Carlo è tornato a casa da una clinica, ma non riconosce la casa, né i due figli, Elena e Antonio. La narrazione si dipana per segmenti intermittenti fra il mondo interiore (marcato dal corsivo) in cui l’anziano è ormai confinato, in limine mortis, e quello che vive attorno a lui, riflesso nei figli, che condividono nella quotidianità questa esperienza traumatica. Il presente s’intorbida, nella sua realtà; e, invece, il ricordo del passato si fa sempre più nitido e pressante, per un preciso riscontro nella patologia medica.

I frammenti della memoria compongono così un mosaico sempre più leggibile. È la storia di una famiglia che ha avuto origine da una diaspora, da una ribellione: quando l’antenato, Aronne, ha reciso la fedeltà alla monarchia borbonica, si è trasferito nell’isola maggiore e vi ha impiantato una florida attività economica, che gli ha consentito di supportare massicciamente l’impresa dei Mille.

Ha avuto, Aronne, l’ambizione di cambiare il mondo, di cambiare il destino della terra in cui si era radicato; e ha vinto e ha perduto al tempo stesso.

È anche un romanzo ciclico, Il terzo scatto: perché è la storia di una famiglia attraverso più generazioni, profilata con veloce leggerezza di segno. Ma è anche il riflesso della Storia grande, quella che ha fatto dell’Italia una nazione; e qui è inevitabile il riferimento ai grandi esiti di De Roberto, di Pirandello, di Tomasi di Lampedusa, di Sciascia, di Consolo.
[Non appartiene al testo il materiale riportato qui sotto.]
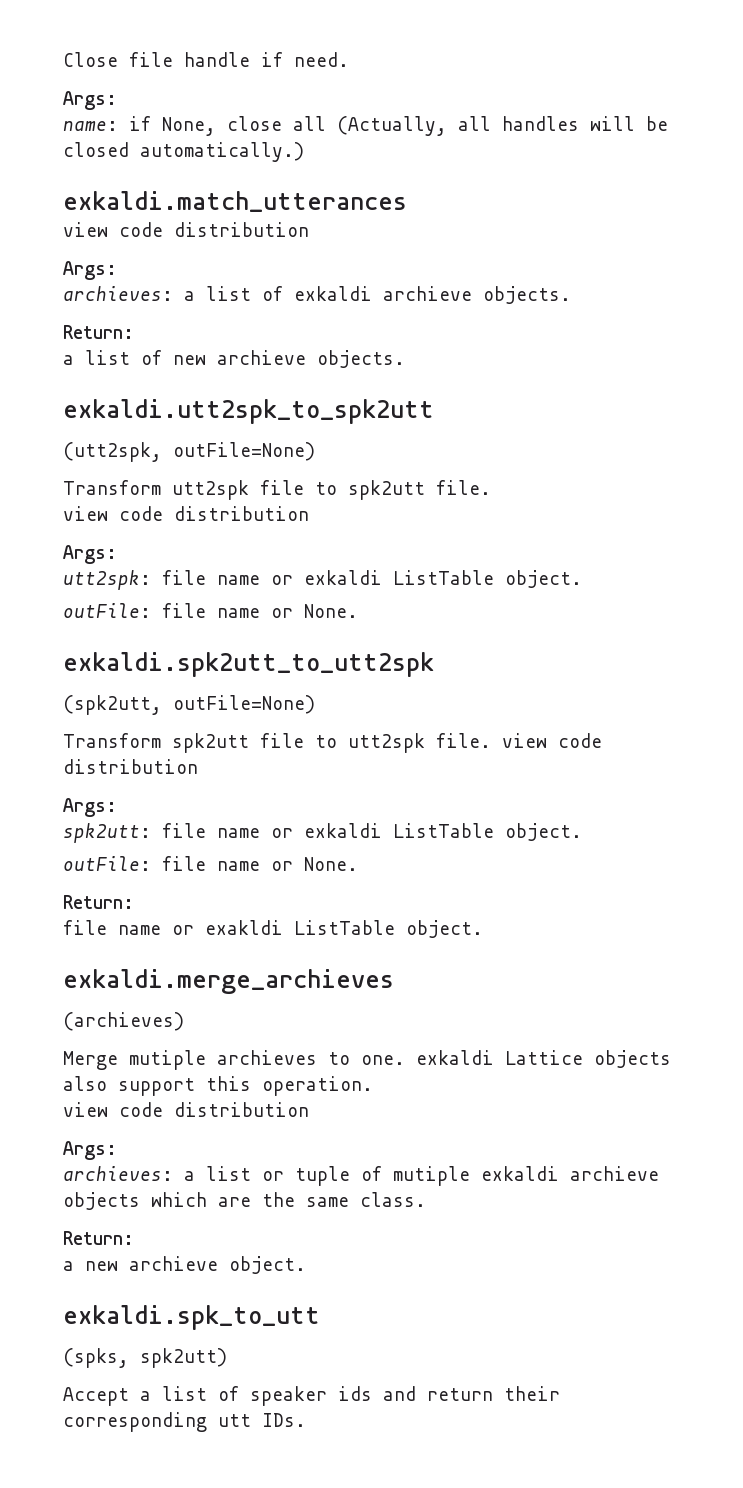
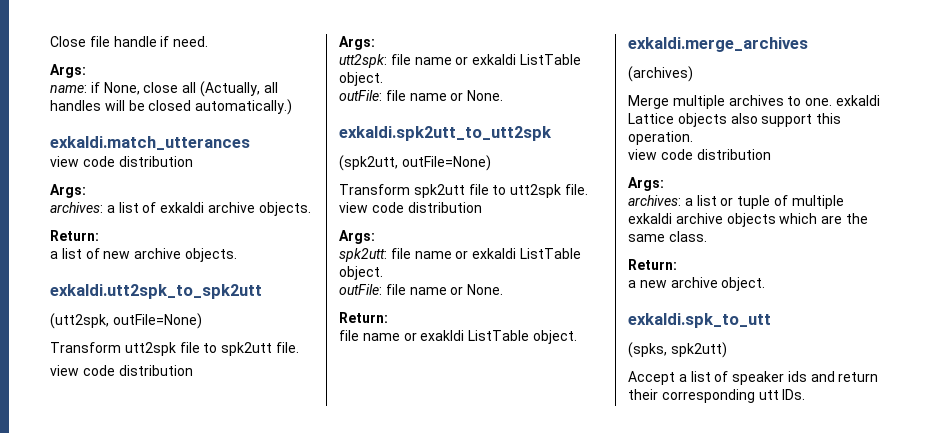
- archieves: a list of exkaldi archieve objects.
+ archives: a list of exkaldi archive objects.
- a list of new archieve objects.
+ a list of new archive objects.
- exkaldi.merge_archieves
- (archieves)
+ exkaldi.merge_archives
+ (archives)
- Merge mutiple archieves to one. exkaldi Lattice objects also support this operation.
+ Merge multiple archives to one. exkaldi Lattice objects also support this operation.
- archieves: a list or tuple of mutiple exkaldi archieve objects which are the same class.
+ archives: a list or tuple of multiple exkaldi archive objects which are the same class.
- a new archieve object.
+ a new archive object.

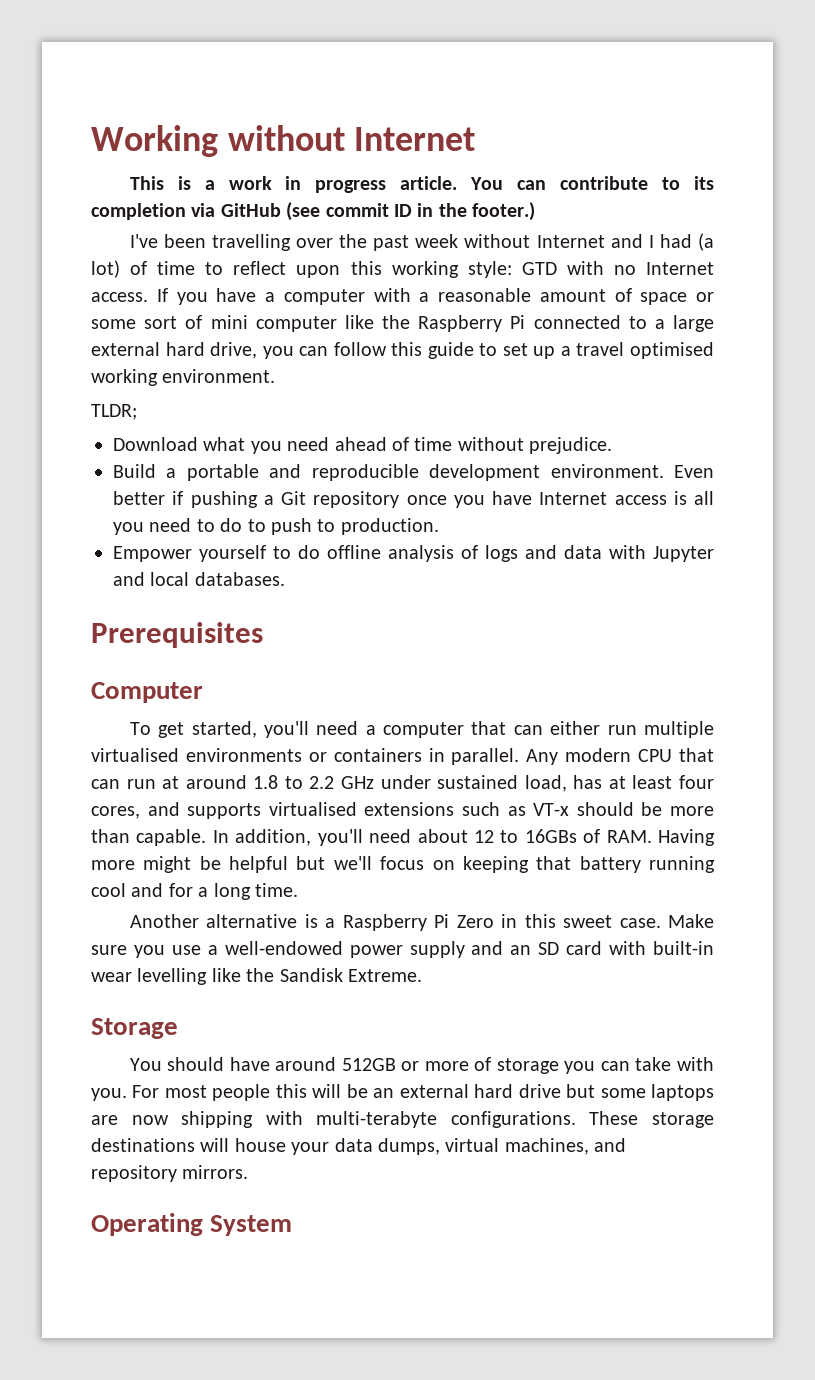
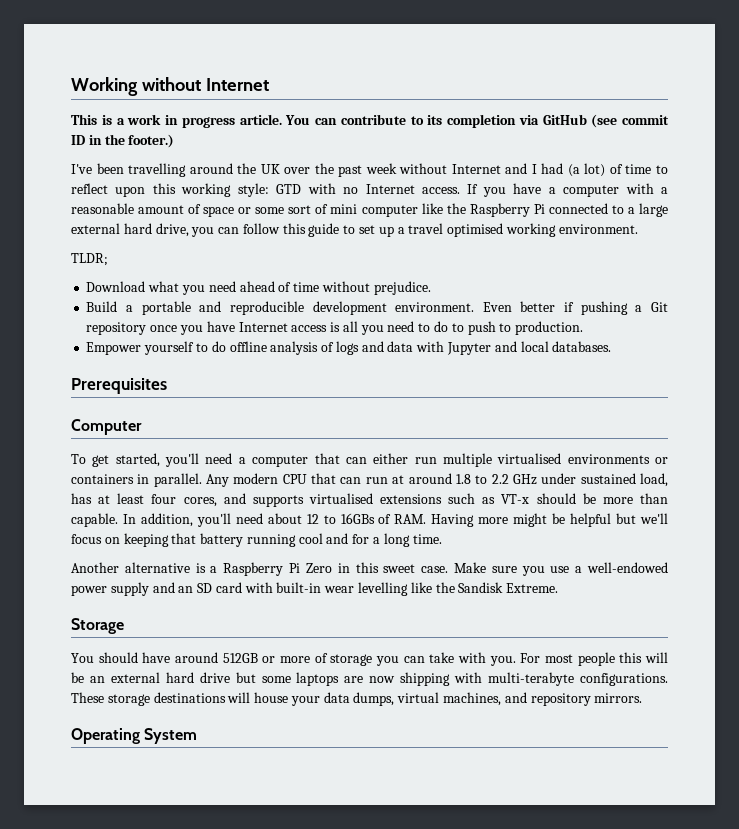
- I've been travelling over the past week without Internet and I had (a lot) of time to reflect upon this working style: GTD with no Internet access.
+ I've been travelling around the UK over the past week without Internet and I had (a lot) of time to reflect upon this working style: GTD with no Internet access.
E non è un confronto distruttivo: Musmeci si riallaccia ai suoi spaurenti predecessori senza uscirne distrutto proprio per la novità con cui rimodula il tema di una «terra liquida» che non ha saputo divenire «un popolo». Ed è uno sguardo prospettico sul presente: nella sconfitta di Aronne, della sua generazione, delle sue speranze, la sconfitta del Sessantotto, l’ansia delusa di mutare davvero il mondo.

Il terzo scatto è un splendido viaggio nel Tempo, oltre che nella Storia: la congiunzione in un unico respiro di un microcosmo umbratile (quello di Carlo, il sarto che vede e comprende più di tutti gli altri, mentre le sue mani corrono veloci) e del macrocosmo familiare e storico che certifica la fine di un mondo.
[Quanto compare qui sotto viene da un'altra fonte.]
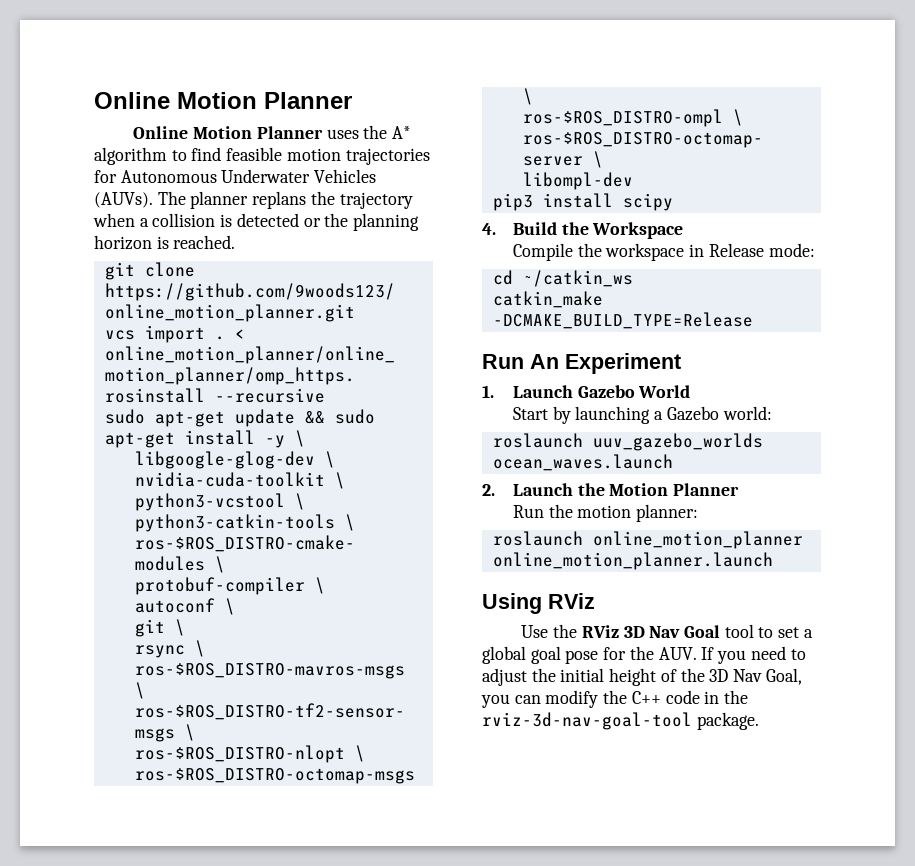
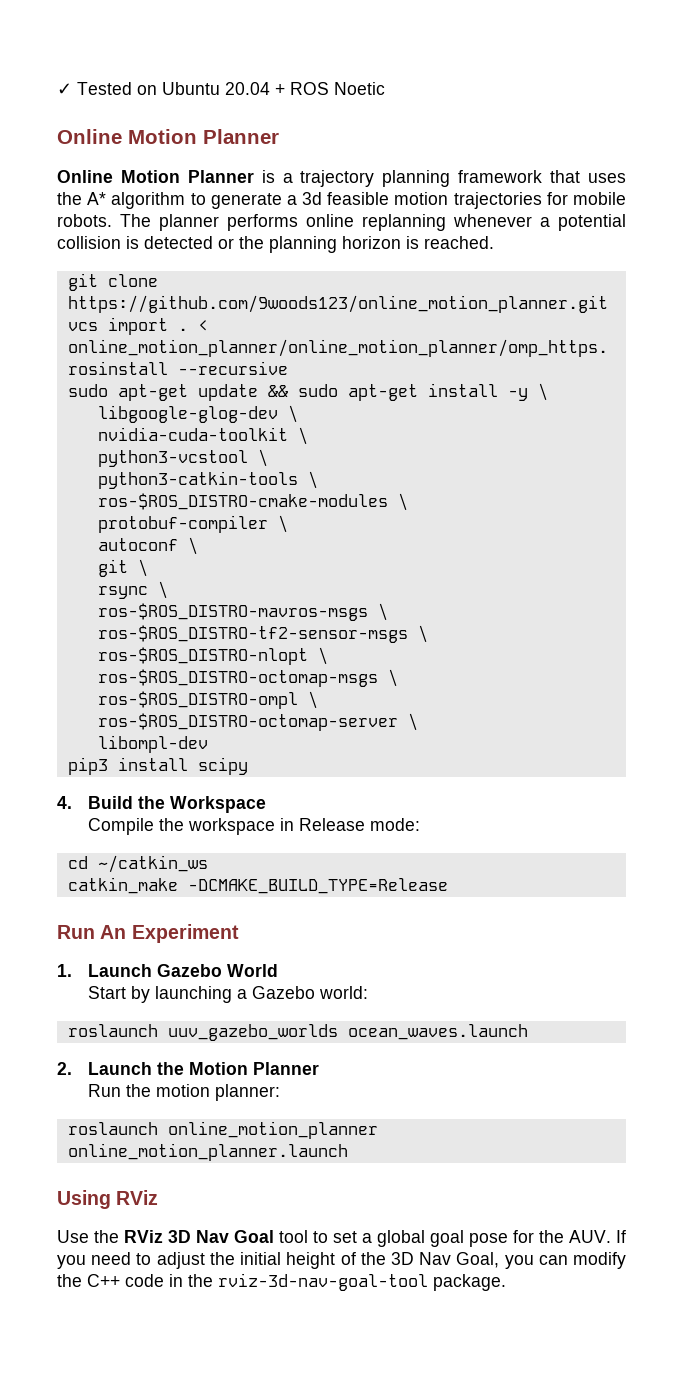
+ ✓ Tested on Ubuntu 20.04 + ROS Noetic
- Online Motion Planner uses the A* algorithm to find feasible motion trajectories for Autonomous Underwater Vehicles (AUVs). The planner replans the trajectory when a collision is detected or the planning horizon is reached.
+ Online Motion Planner is a trajectory planning framework that uses the A* algorithm to generate a 3d feasible motion trajectories for mobile robots. The planner performs online replanning whenever a potential collision is detected or the planning horizon is reached.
Carlo ha continuato a vivere il suo tempo vero nella casa dell’infanzia, quella che radunava tutti i membri di una famiglia che si è frantumata e dispersa. E il ricordo diviene ― splendidamente ― regressione linguistica al dialetto siciliano: sempre più i frammenti della memoria risorgono nell’onda musicale, avvolgente, della lingua primigenia.
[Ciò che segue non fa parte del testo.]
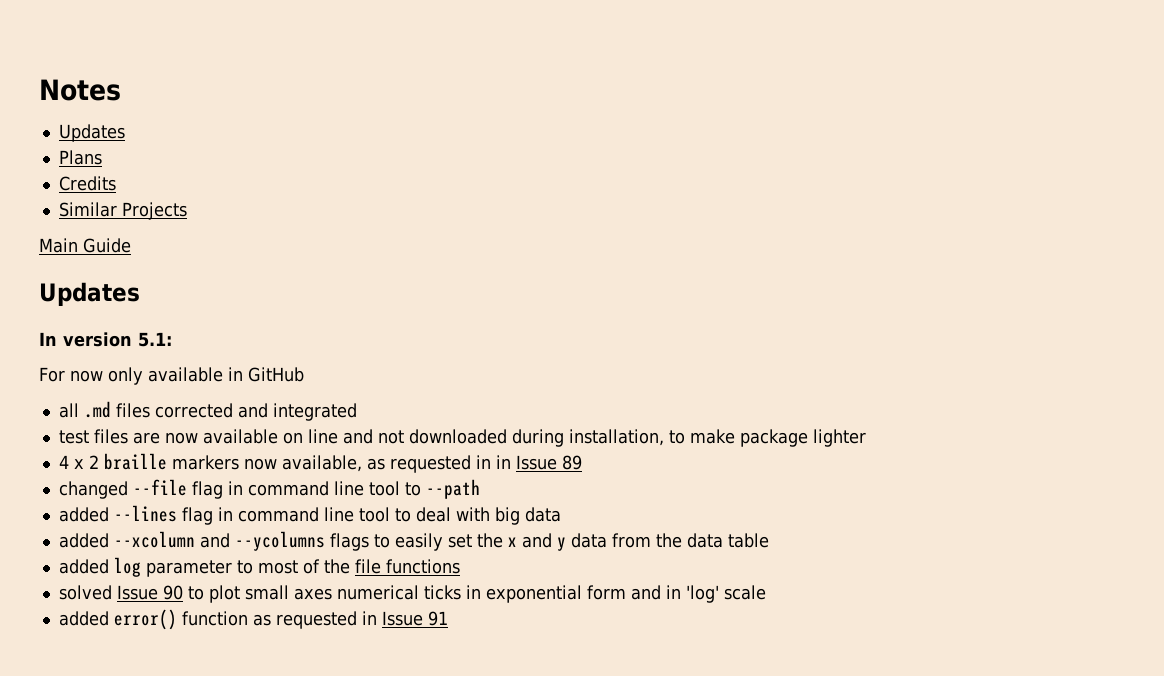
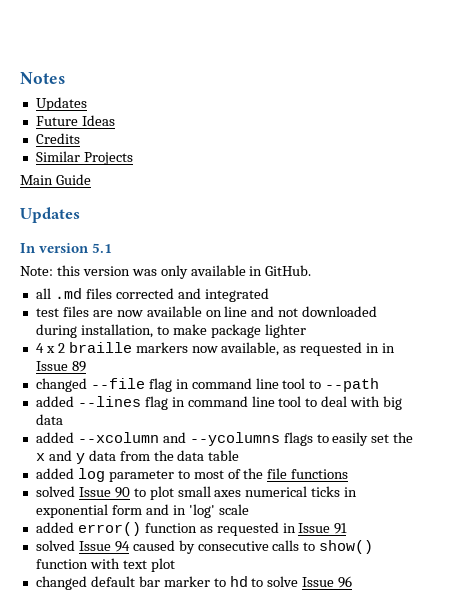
- Plans
+ Future Ideas
- In version 5.1:
- For now only available in GitHub
+ In version 5.1
+ Note: this version was only available in GitHub.
+ solved Issue 94 caused by consecutive calls to show() function with text plot
+ changed default bar marker to hd to solve Issue 96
Il nascere e il morire si congiungono, sono poli che si toccano; e se le cose del mondo “pungono” come i fichi d’india, i ricordi di una vita si compenetrano nella carezza di un sogno che accompagna e rende lieve il transito del confine. «La rabbia del mondo» si dissolve nel rintocco subacqueo della speranza, da consegnare a coloro che saranno in grado di percepirlo.